**What the exercise asks**
Copy the listing exactly, images excluded.

**Material shown**

────────────────────

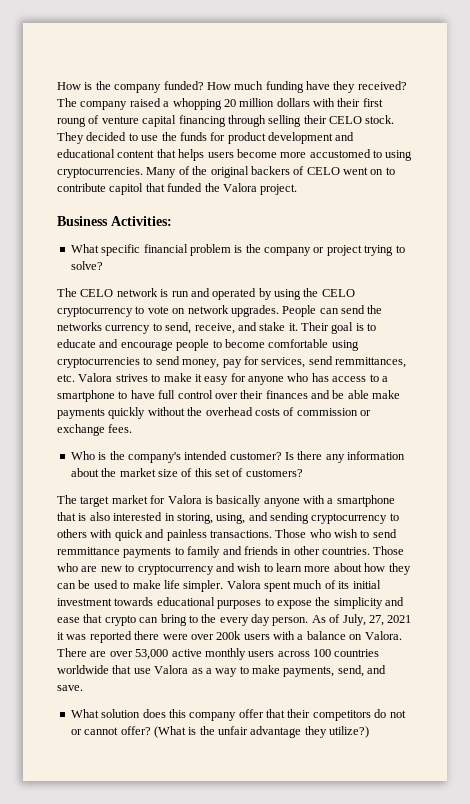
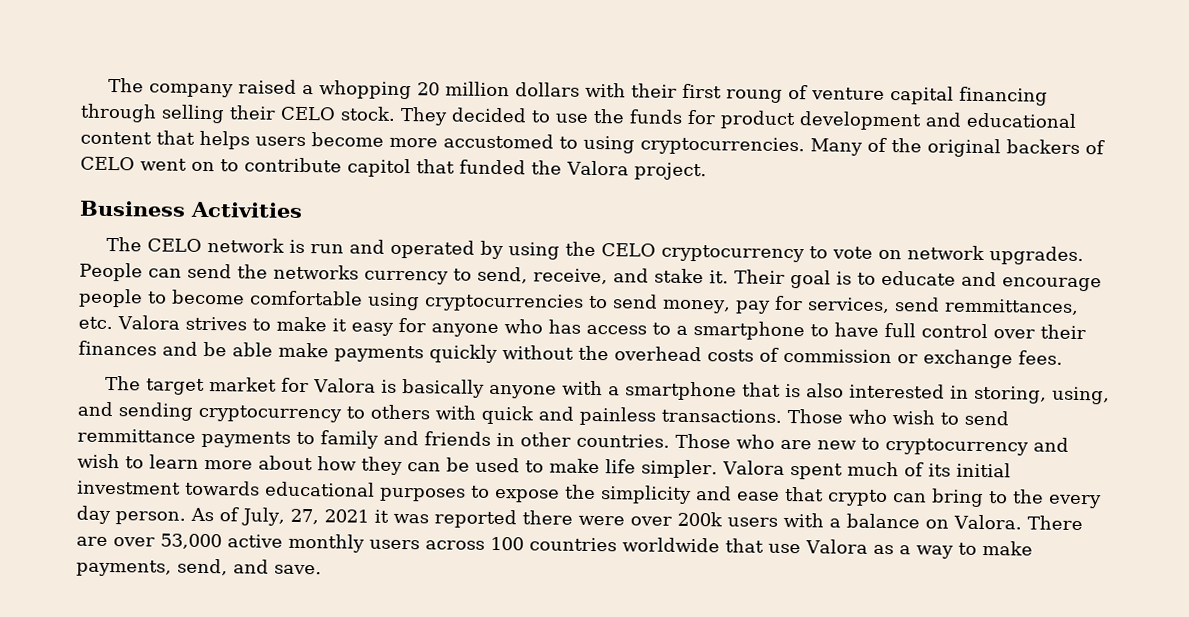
- How is the company funded? How much funding have they received?
- Business Activities:
- What specific financial problem is the company or project trying to solve?
+ Business Activities
- Who is the company's intended customer? Is there any information about the market size of this set of customers?
- What solution does this company offer that their competitors do not or cannot offer? (What is the unfair advantage they utilize?)

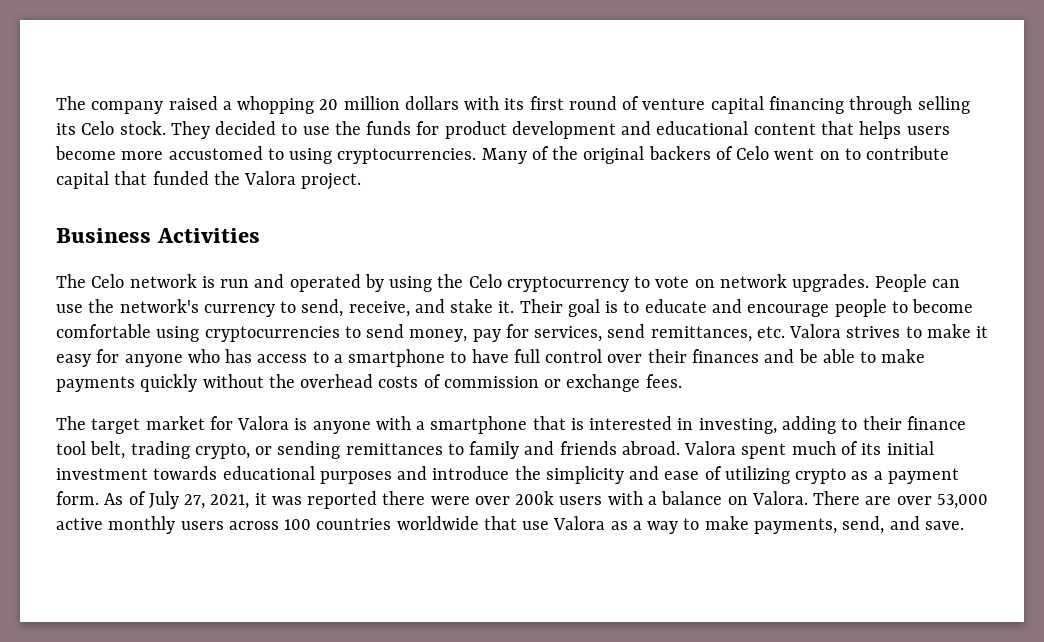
- The company raised a whopping 20 million dollars with their first roung of venture capital financing through selling their CELO stock.
+ The company raised a whopping 20 million dollars with its first round of venture capital financing through selling its Celo stock.
- Many of the original backers of CELO went on to contribute capitol that funded the Valora project.
+ Many of the original backers of Celo went on to contribute capital that funded the Valora project.
- The CELO network is run and operated by using the CELO cryptocurrency to vote on network upgrades.
+ The Celo network is run and operated by using the Celo cryptocurrency to vote on network upgrades.
- People can send the networks currency to send, receive, and stake it.
+ People can use the network's currency to send, receive, and stake it.
- Their goal is to educate and encourage people to become comfortable using cryptocurrencies to send money, pay for services, send remmittances, etc. Valora strives to make it easy for anyone who has access to a smartphone to have full control over their finances and be able make payments quickly without the overhead costs of commission or exchange fees.
+ Their goal is to educate and encourage people to become comfortable using cryptocurrencies to send money, pay for services, send remittances, etc. Valora strives to make it easy for anyone who has access to a smartphone to have full control over their finances and be able to make payments quickly without the overhead costs of commission or exchange fees.
- The target market for Valora is basically anyone with a smartphone that is also interested in storing, using, and sending cryptocurrency to others with quick and painless transactions. Those who wish to send remmittance payments to family and friends in other countries. Those who are new to cryptocurrency and wish to learn more about how they can be used to make life simpler.
+ The target market for Valora is anyone with a smartphone that is interested in investing, adding to their finance tool belt, trading crypto, or sending remittances to family and friends abroad.
- Valora spent much of its initial investment towards educational purposes to expose the simplicity and ease that crypto can bring to the every day person. As of July, 27, 2021 it was reported there were over 200k users with a balance on Valora.
+ Valora spent much of its initial investment towards educational purposes and introduce the simplicity and ease of utilizing crypto as a payment form. As of July 27, 2021, it was reported there were over 200k users with a balance on Valora.

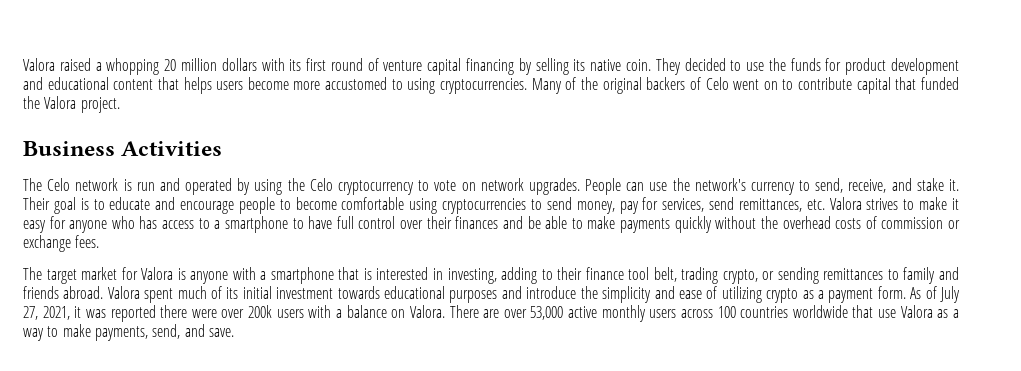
- The company raised a whopping 20 million dollars with its first round of venture capital financing through selling its Celo stock.
+ Valora raised a whopping 20 million dollars with its first round of venture capital financing by selling its native coin.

────────────────────

**Answer to this exercise**
- How is the company funded? How much funding have they received?
- Business Activities:
- What specific financial problem is the company or project trying to solve?
+ Business Activities
- Who is the company's intended customer? Is there any information about the market size of this set of customers?
- What solution does this company offer that their competitors do not or cannot offer? (What is the unfair advantage they utilize?)

- The company raised a whopping 20 million dollars with their first roung of venture capital financing through selling their CELO stock.
+ The company raised a whopping 20 million dollars with its first round of venture capital financing through selling its Celo stock.
- Many of the original backers of CELO went on to contribute capitol that funded the Valora project.
+ Many of the original backers of Celo went on to contribute capital that funded the Valora project.
- The CELO network is run and operated by using the CELO cryptocurrency to vote on network upgrades.
+ The Celo network is run and operated by using the Celo cryptocurrency to vote on network upgrades.
- People can send the networks currency to send, receive, and stake it.
+ People can use the network's currency to send, receive, and stake it.
- Their goal is to educate and encourage people to become comfortable using cryptocurrencies to send money, pay for services, send remmittances, etc. Valora strives to make it easy for anyone who has access to a smartphone to have full control over their finances and be able make payments quickly without the overhead costs of commission or exchange fees.
+ Their goal is to educate and encourage people to become comfortable using cryptocurrencies to send money, pay for services, send remittances, etc. Valora strives to make it easy for anyone who has access to a smartphone to have full control over their finances and be able to make payments quickly without the overhead costs of commission or exchange fees.
- The target market for Valora is basically anyone with a smartphone that is also interested in storing, using, and sending cryptocurrency to others with quick and painless transactions. Those who wish to send remmittance payments to family and friends in other countries. Those who are new to cryptocurrency and wish to learn more about how they can be used to make life simpler.
+ The target market for Valora is anyone with a smartphone that is interested in investing, adding to their finance tool belt, trading crypto, or sending remittances to family and friends abroad.
- Valora spent much of its initial investment towards educational purposes to expose the simplicity and ease that crypto can bring to the every day person. As of July, 27, 2021 it was reported there were over 200k users with a balance on Valora.
+ Valora spent much of its initial investment towards educational purposes and introduce the simplicity and ease of utilizing crypto as a payment form. As of July 27, 2021, it was reported there were over 200k users with a balance on Valora.

- The company raised a whopping 20 million dollars with its first round of venture capital financing through selling its Celo stock.
+ Valora raised a whopping 20 million dollars with its first round of venture capital financing by selling its native coin.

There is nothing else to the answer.